### Directions for this task
Write out the entries exactly. None of the pictures should appear in the copy.
==== Records
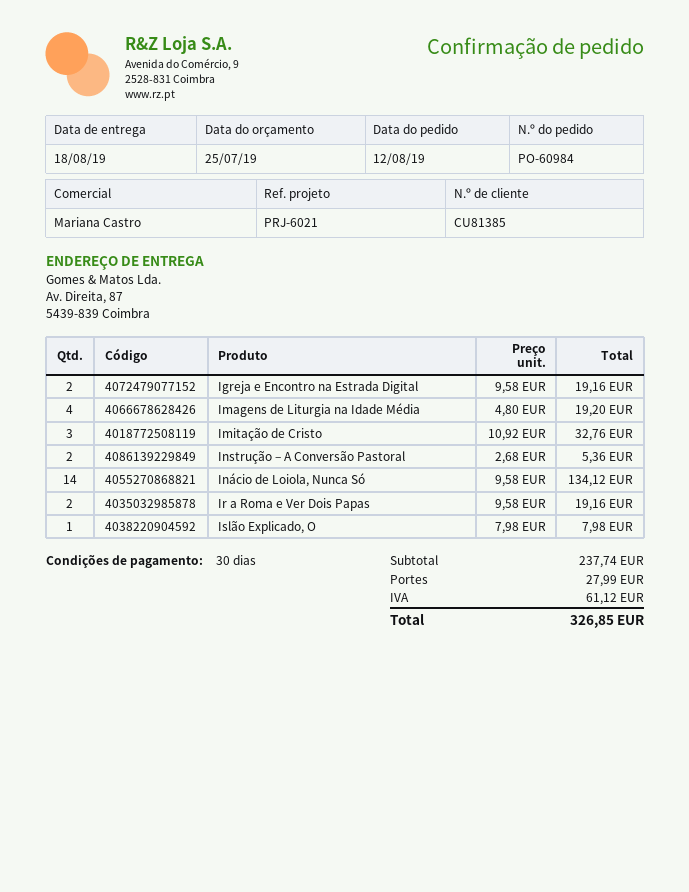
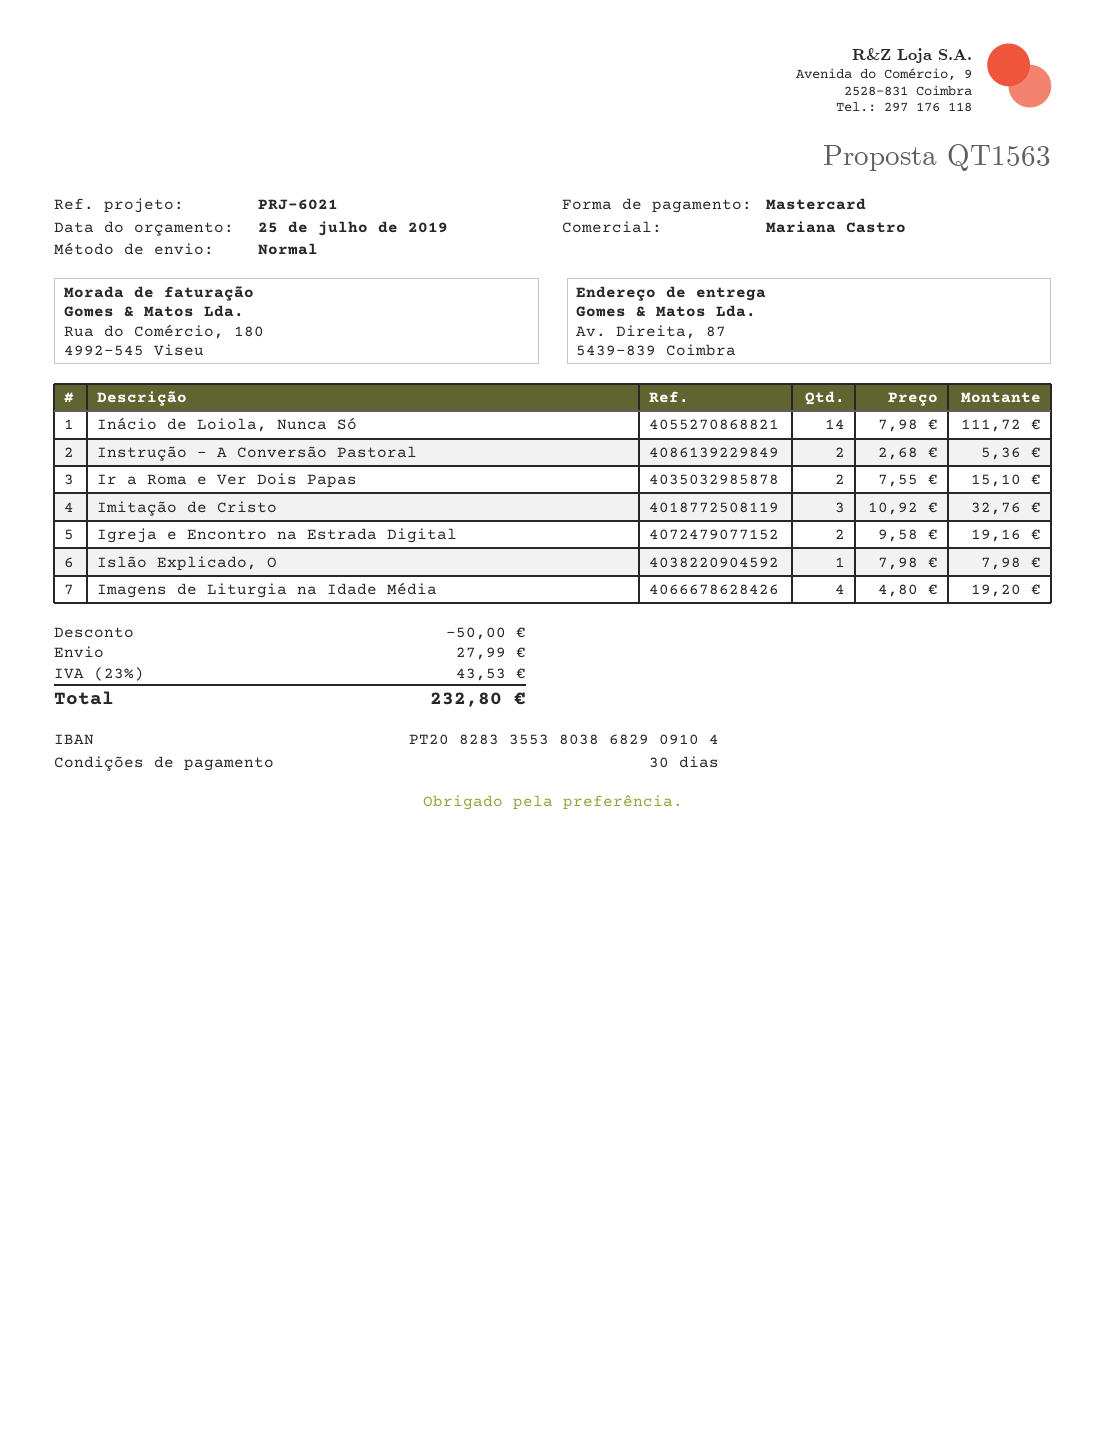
Inácio de Loiola, Nunca Só: 14 x 9.58 = 134.12 -> 14 x 7.98 = 111.72
Ir a Roma e Ver Dois Papas: 2 x 9.58 = 19.16 -> 2 x 7.55 = 15.10
discount: none -> 50.00
tax: 61.12 -> 43.53
total: 326.85 -> 232.80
========
### Written answer
Inácio de Loiola, Nunca Só: 14 x 9.58 = 134.12 -> 14 x 7.98 = 111.72
Ir a Roma e Ver Dois Papas: 2 x 9.58 = 19.16 -> 2 x 7.55 = 15.10
discount: none -> 50.00
tax: 61.12 -> 43.53
total: 326.85 -> 232.80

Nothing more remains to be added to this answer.